Argon makes up 0.93% by volumee of air. Calculate its solubility (mol/L) in water at 20C and 1.0 atm. Henry's law constant for Argon under these conditions is 1.5 x 10^-3 mol/L*atm.

To calculate the solubility of Argon in water, we can use Henry's law, which states that the solubility of a gas in a liquid is directly proportional to the partial pressure of the gas above the liquid. Henry's law can be represented by the equation:

C = k * P

Where:
C is the molar concentration (solubility) of the gas in the liquid (in mol/L),
k is Henry's law constant (in mol/L*atm), and
P is the partial pressure of the gas (in atm).

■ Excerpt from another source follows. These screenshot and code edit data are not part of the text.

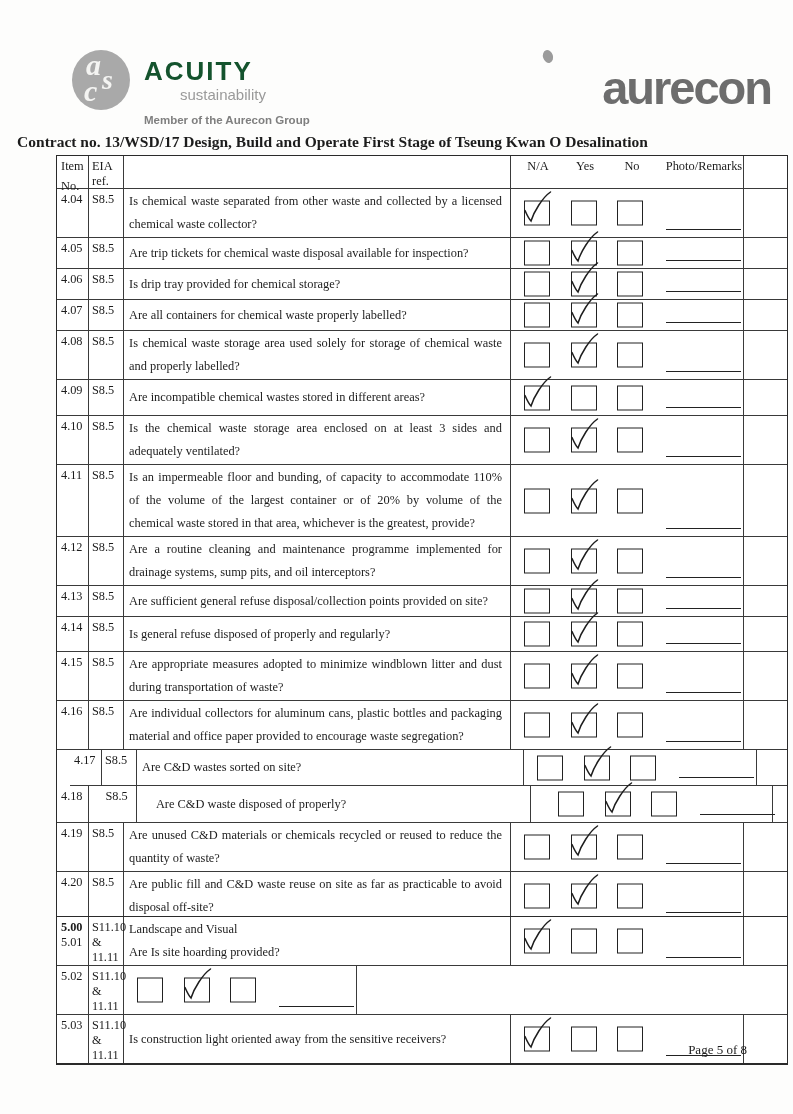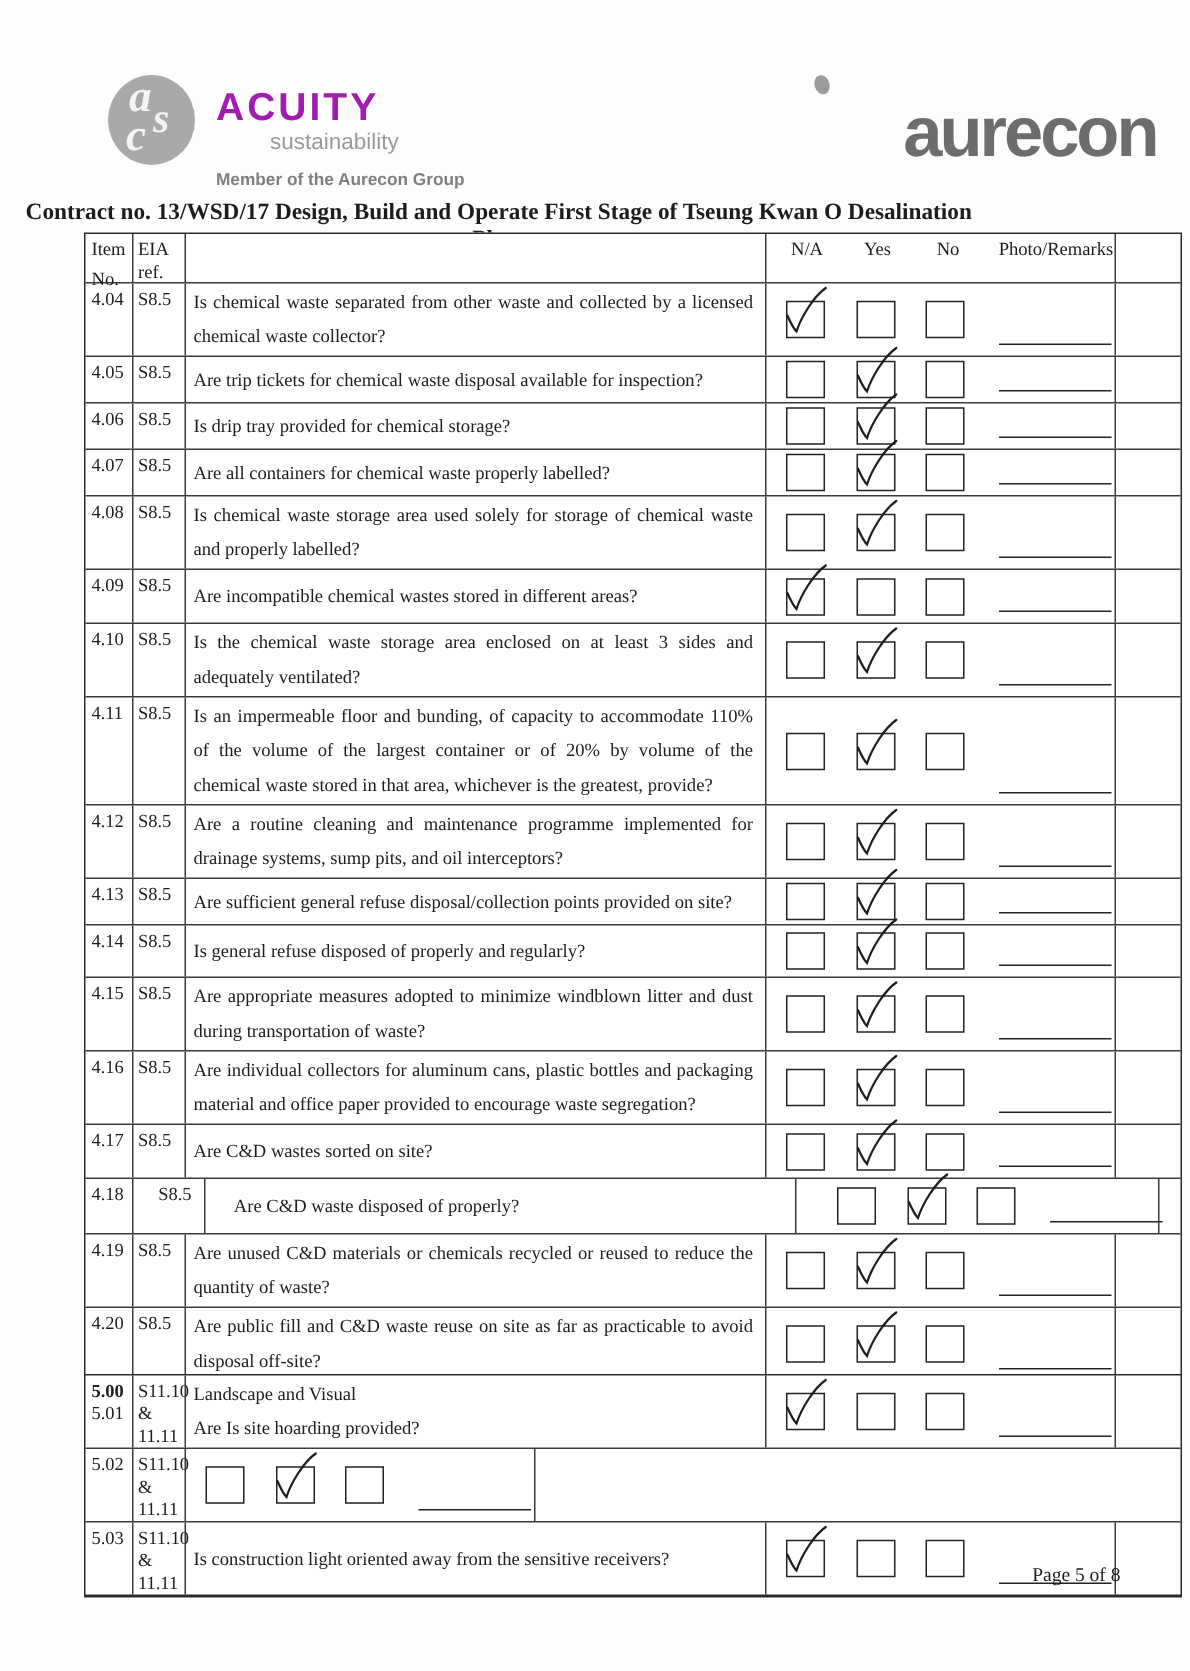--- a/index.html
+++ b/index.html
@@ -25,7 +25,7 @@
   .ac-name{
     position:absolute;left:82px;top:8px;
     font-family:"Liberation Sans",sans-serif;font-weight:bold;
-    font-size:26px;letter-spacing:2px;color:#a21caf;
+    font-size:26px;letter-spacing:2px;color:#14532d;
   }
   .ac-sub{
     position:absolute;left:118px;top:38px;

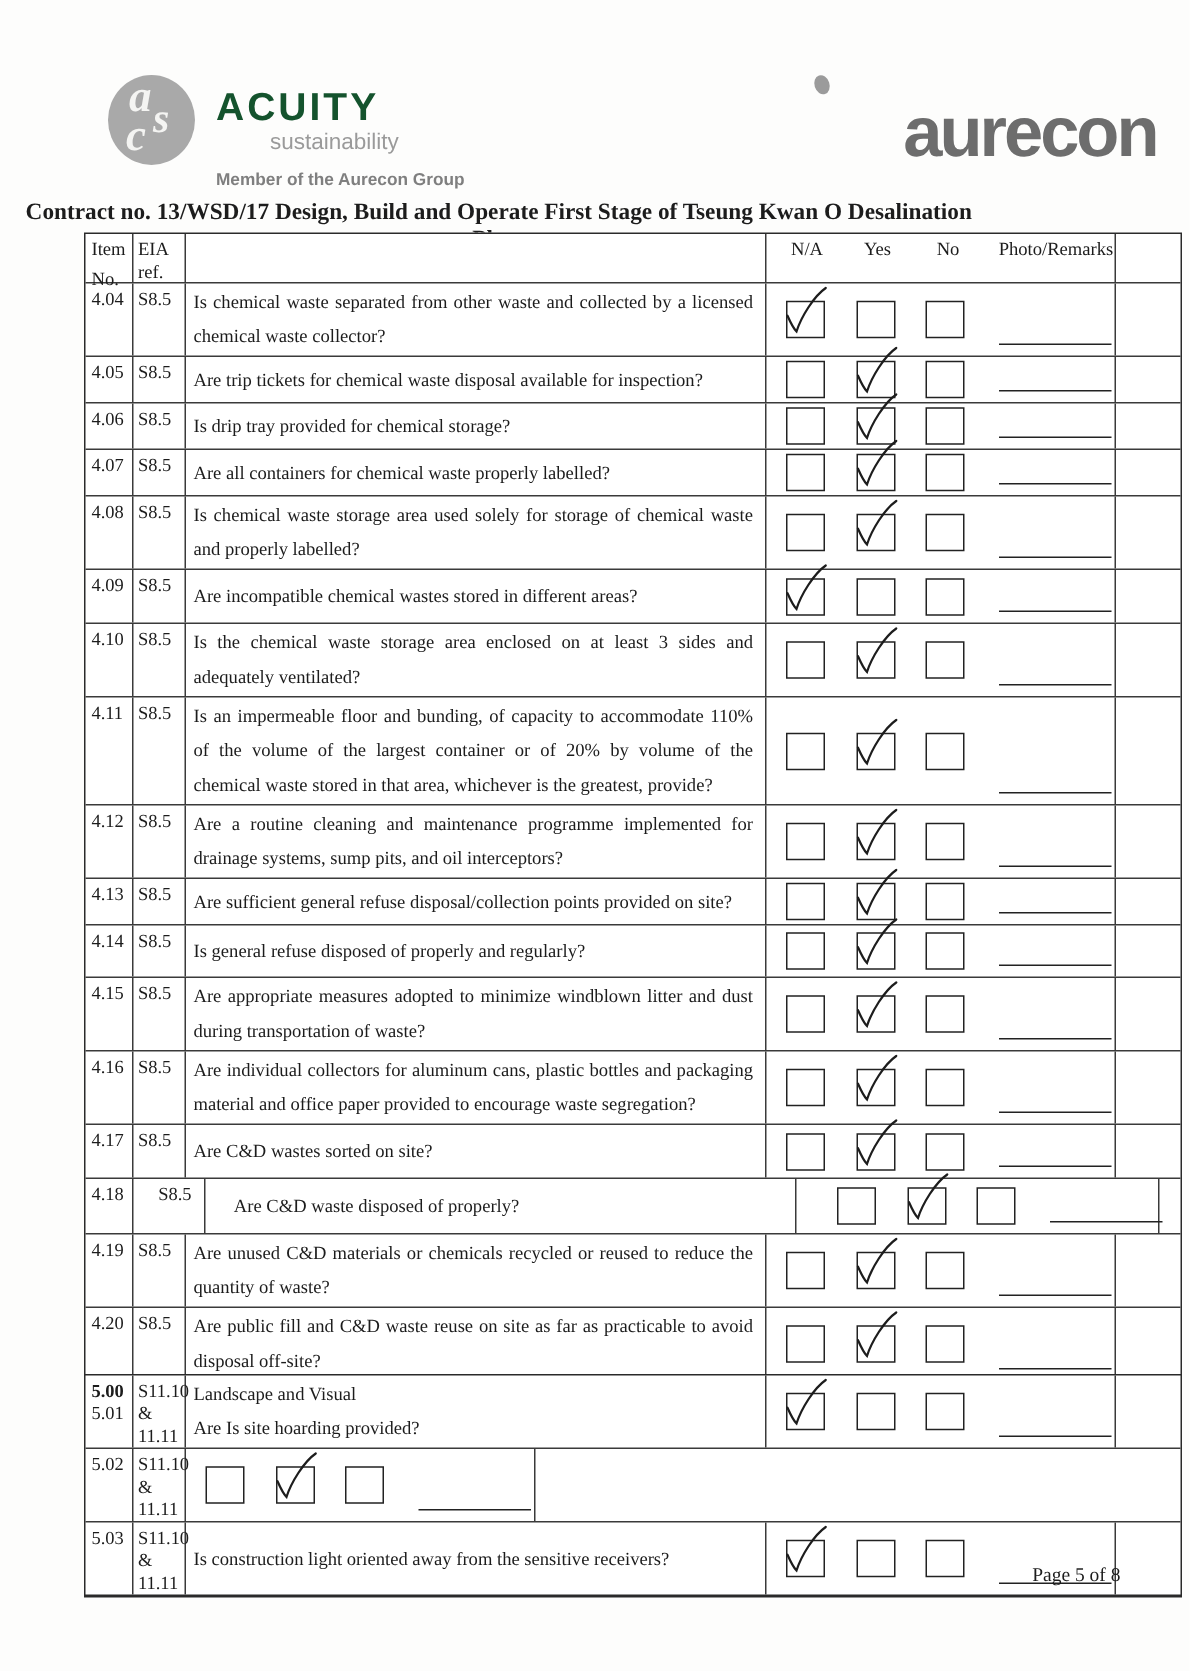--- a/index.html
+++ b/index.html
@@ -515,7 +515,7 @@
     </div>
     <div class="c tail"></div>
   </div>
-      <div class="row check-yes" style="min-height: 36px;">
+      <div class="row check-yes" style="min-height: 36px; margin-left: 13px;">
     <div class="c item">
       <div class="l1">4.17</div>
       <div class="l2"></div>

In this case, we want to calculate the solubility of Argon (Ar) in water at a temperature of 20°C (293K) and a pressure of 1.0 atm. Given that the Henry's law constant for Argon under these conditions is 1.5 x 10^-3 mol/L*atm, we can substitute the values into the equation:

C = k * P
C = (1.5 x 10^-3 mol/L*atm) * (1.0 atm)
C = 1.5 x 10^-3 mol/L

Therefore, the solubility of Argon in water at 20°C and 1.0 atm is 1.5 x 10^-3 mol/L.